Jeff Rowes of the Institute for Justice has an important op-ed in today’s Wall Street Journal: Judicial ‘Activism’ Isn’t the Issue: Liberals and conservatives both show too much deference to Congress. Here is how it begins:
The growing dispute between conservatives and liberals over the Supreme Court nomination of Sonia Sotomayor obscures a more troubling point of agreement: The government should almost always win.
Many conservatives who think of themselves as proponents of limited government would be surprised to discover that conservative judges begin their constitutional analyses in almost every context by placing a thumb firmly on the government side of the scale. It’s called “judicial deference.” Many liberals, who take pride in being “empathetic,” would be surprised to learn that liberal judges also subscribe to judicial deference.
The practical result is that judges of both persuasions almost never enforce any constitutional limit on the power of government to regulate property and the economy. Given that the vast majority of law concerns these two areas, the real crisis in constitutional law is not judicial “activism” but judicial passivism.
It all began in the late 1930s, when the Supreme Court opened the floodgates for New Deal economic regulation. In essence, conservatives have adopted the big-government agenda of that era. The liberal-conservative consensus explains why nomination fights focus on a few “culture war” issues such as gay marriage or guns. Liberals and conservatives squabble over these esoteric questions because there is such harmonious accord on everything else.
Then there is this:
The Constitution’s framers understood that legislatures are as much nests of vice as of virtue.

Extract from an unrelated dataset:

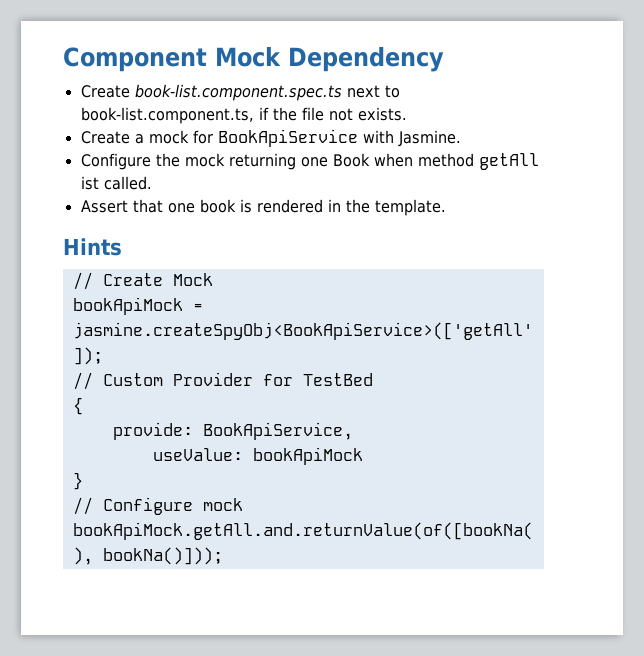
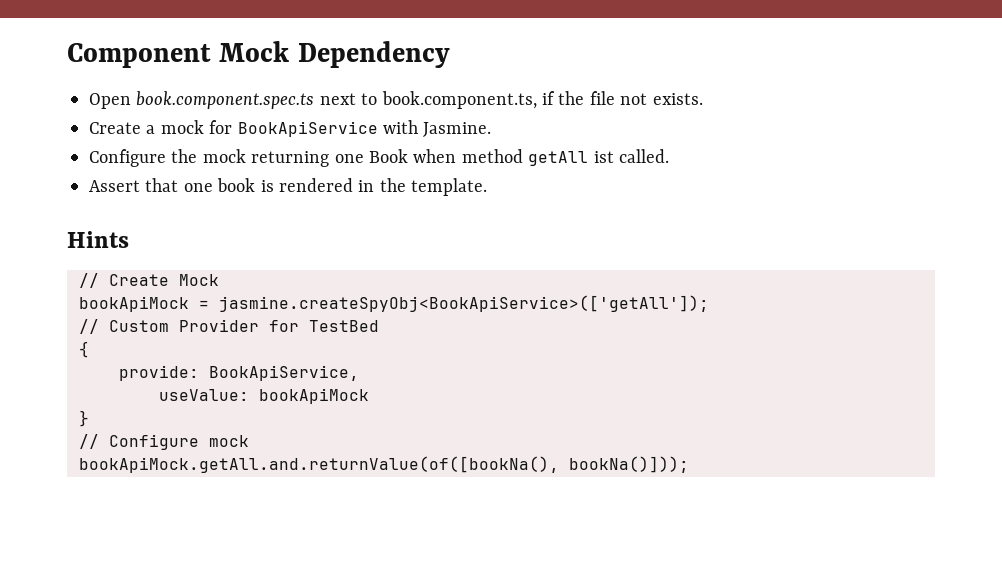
[80,84,342,101] Create book-list.component.spec.ts -> [89,91,315,109] Open book.component.spec.ts
[80,107,254,124] book-list.component.ts, -> [381,91,537,109] book.component.ts,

That is why they went to such lengths to define the limits of government, set forth our rights broadly, and create an independent, co-equal branch of government to protect those rights.
Read the whole thing.
The only thing I would add is that the epithet “judicial activism” could be used to describe departing from the requirements of the Constitution, whether to uphold or strike down legislation. On the very rare occasions when I use the term, I am careful to define it in this way.